# Try it
All entries must be repeated exactly. No picture should appear in the result.

# Input data
§
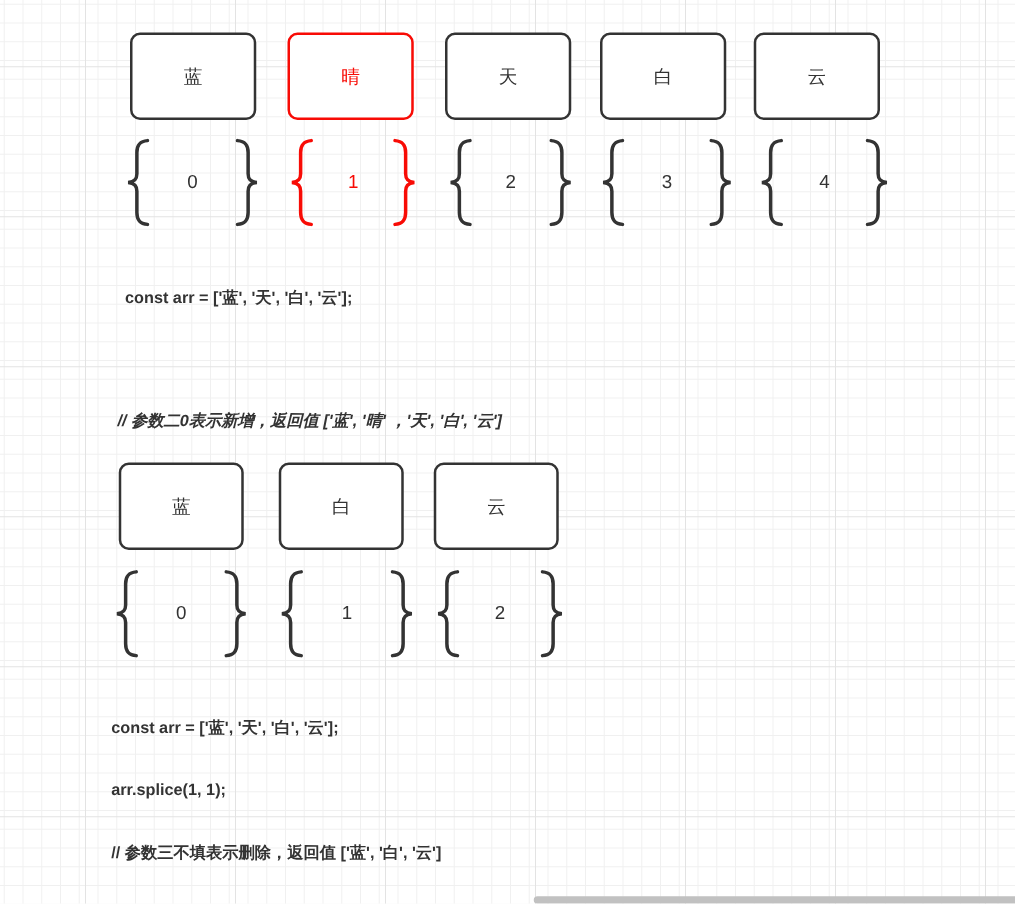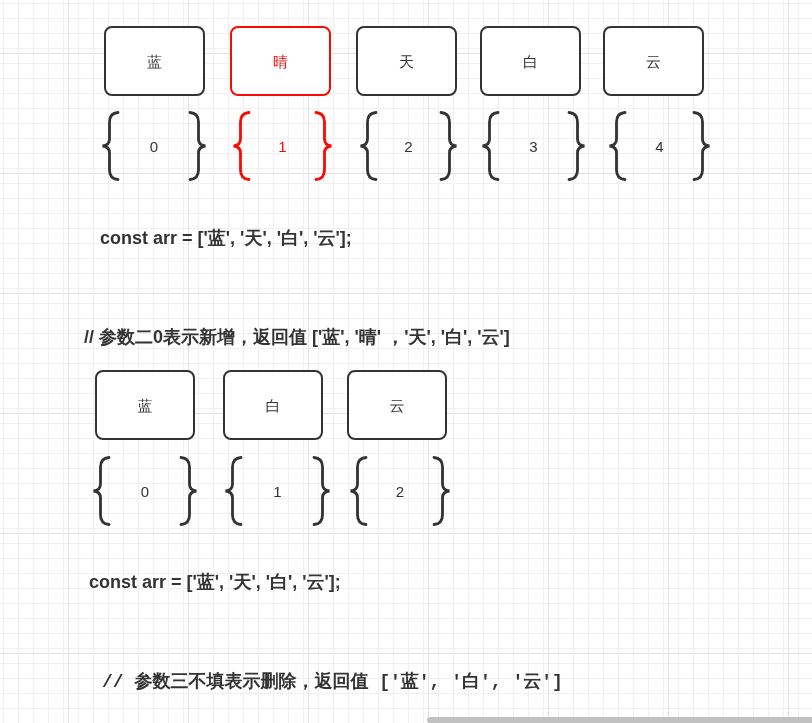--- a/index.html
+++ b/index.html
@@ -54,7 +54,7 @@
 
   .code-line {
     position: absolute;
-    font-size: 18px;
+    font-size: 13px;
     font-weight: bold;
     color: var(--code-text);
     white-space: pre;

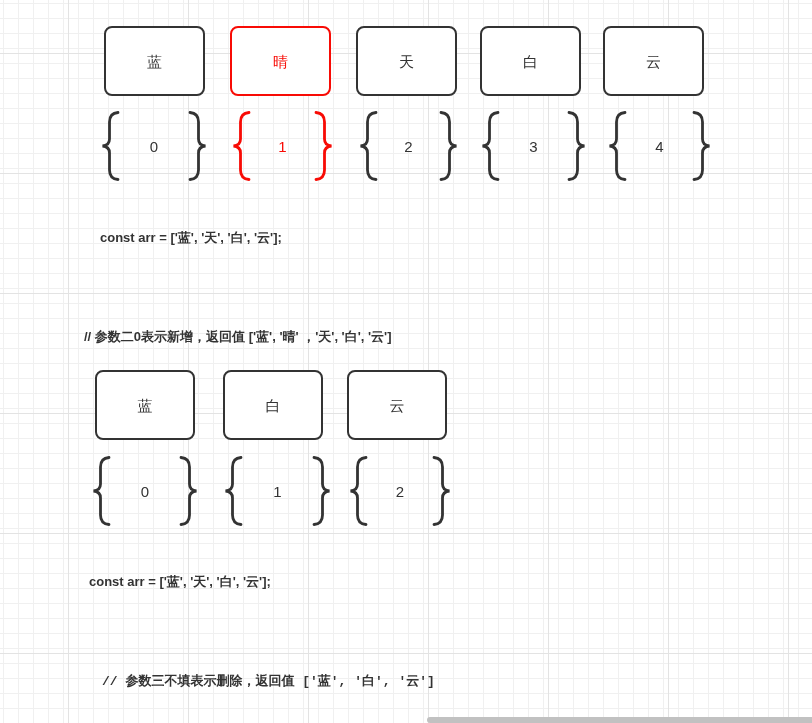--- a/index.html
+++ b/index.html
@@ -136,7 +136,7 @@
       </svg>
     </div>
     <div class="code-line" style="left: 100px; top: 227px;">const arr = ['蓝', '天', '白', '云'];</div>
-    <div class="code-line" style="left: 84px; top: 326px;">// 参数二0表示新增，返回值 ['蓝', '晴' ，'天', '白', '云']</div>
+    <div class="code-line" style="left: 94px; top: 326px; font-style: italic;">// 参数二0表示新增，返回值 ['蓝', '晴' ，'天', '白', '云']</div>
     <div class="box" style="left: 95px; top: 370px; width: 100px; height: 70px;">
       <span class="box-label">蓝</span>
     </div>

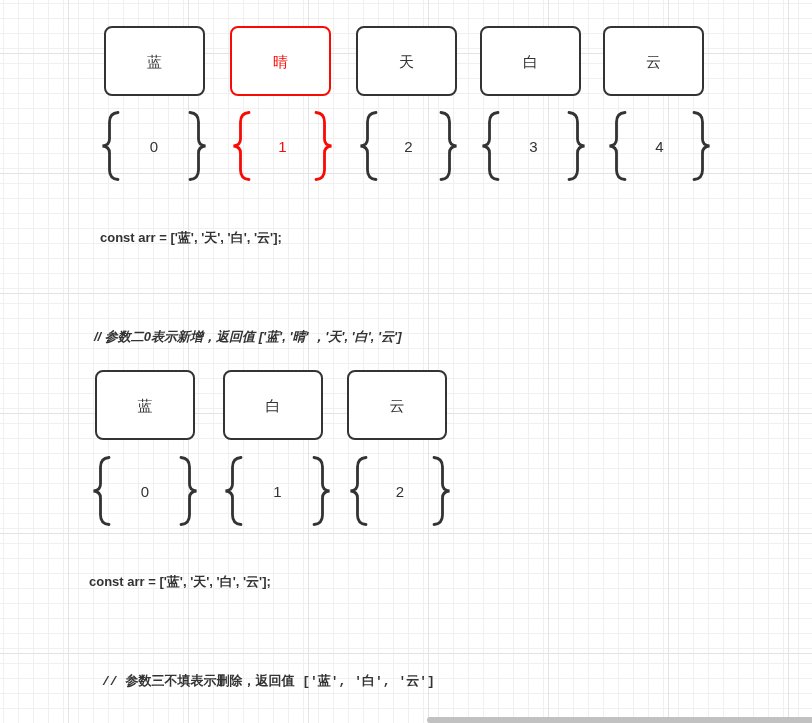--- a/index.html
+++ b/index.html
@@ -174,6 +174,7 @@
       </svg>
     </div>
     <div class="code-line" style="left: 89px; top: 571px;">const arr = ['蓝', '天', '白', '云'];</div>
+    <div class="code-line" style="left: 89px; top: 621px;">arr.splice(1, 1);</div>
     <div class="code-line" style="left: 102px; top: 671px; font-family: Liberation Mono, monospace;">// 参数三不填表示删除，返回值 ['蓝', '白', '云']</div>
   </div>
 

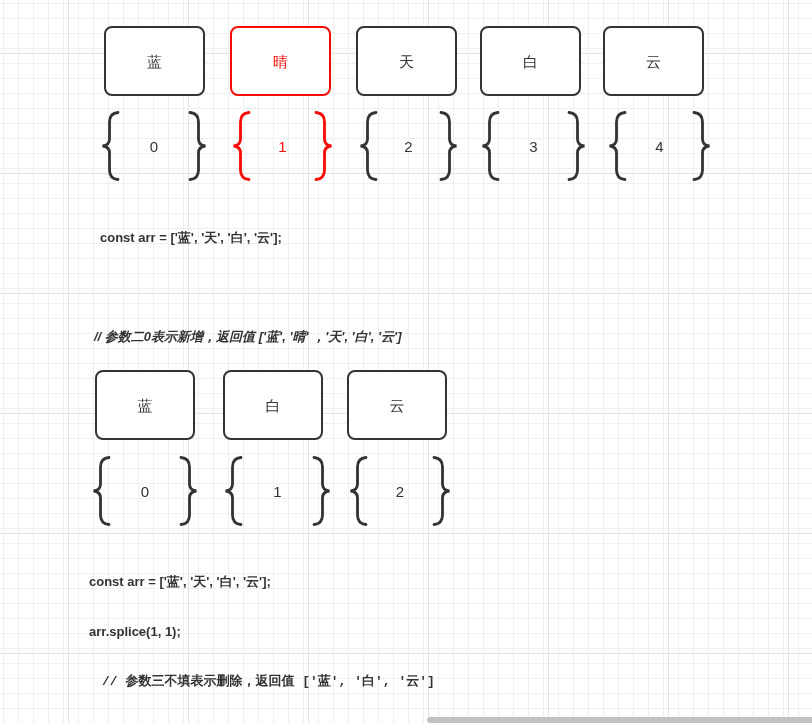--- a/index.html
+++ b/index.html
@@ -175,7 +175,7 @@
     </div>
     <div class="code-line" style="left: 89px; top: 571px;">const arr = ['蓝', '天', '白', '云'];</div>
     <div class="code-line" style="left: 89px; top: 621px;">arr.splice(1, 1);</div>
-    <div class="code-line" style="left: 102px; top: 671px; font-family: Liberation Mono, monospace;">// 参数三不填表示删除，返回值 ['蓝', '白', '云']</div>
+    <div class="code-line" style="left: 89px; top: 671px;">// 参数三不填表示删除，返回值 ['蓝', '白', '云']</div>
   </div>
 
 </body></html>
§
# Output of the exercise
--- a/index.html
+++ b/index.html
@@ -54,7 +54,7 @@
 
   .code-line {
     position: absolute;
-    font-size: 18px;
+    font-size: 13px;
     font-weight: bold;
     color: var(--code-text);
     white-space: pre;

--- a/index.html
+++ b/index.html
@@ -136,7 +136,7 @@
       </svg>
     </div>
     <div class="code-line" style="left: 100px; top: 227px;">const arr = ['蓝', '天', '白', '云'];</div>
-    <div class="code-line" style="left: 84px; top: 326px;">// 参数二0表示新增，返回值 ['蓝', '晴' ，'天', '白', '云']</div>
+    <div class="code-line" style="left: 94px; top: 326px; font-style: italic;">// 参数二0表示新增，返回值 ['蓝', '晴' ，'天', '白', '云']</div>
     <div class="box" style="left: 95px; top: 370px; width: 100px; height: 70px;">
       <span class="box-label">蓝</span>
     </div>

--- a/index.html
+++ b/index.html
@@ -174,6 +174,7 @@
       </svg>
     </div>
     <div class="code-line" style="left: 89px; top: 571px;">const arr = ['蓝', '天', '白', '云'];</div>
+    <div class="code-line" style="left: 89px; top: 621px;">arr.splice(1, 1);</div>
     <div class="code-line" style="left: 102px; top: 671px; font-family: Liberation Mono, monospace;">// 参数三不填表示删除，返回值 ['蓝', '白', '云']</div>
   </div>
 

--- a/index.html
+++ b/index.html
@@ -175,7 +175,7 @@
     </div>
     <div class="code-line" style="left: 89px; top: 571px;">const arr = ['蓝', '天', '白', '云'];</div>
     <div class="code-line" style="left: 89px; top: 621px;">arr.splice(1, 1);</div>
-    <div class="code-line" style="left: 102px; top: 671px; font-family: Liberation Mono, monospace;">// 参数三不填表示删除，返回值 ['蓝', '白', '云']</div>
+    <div class="code-line" style="left: 89px; top: 671px;">// 参数三不填表示删除，返回值 ['蓝', '白', '云']</div>
   </div>
 
 </body></html>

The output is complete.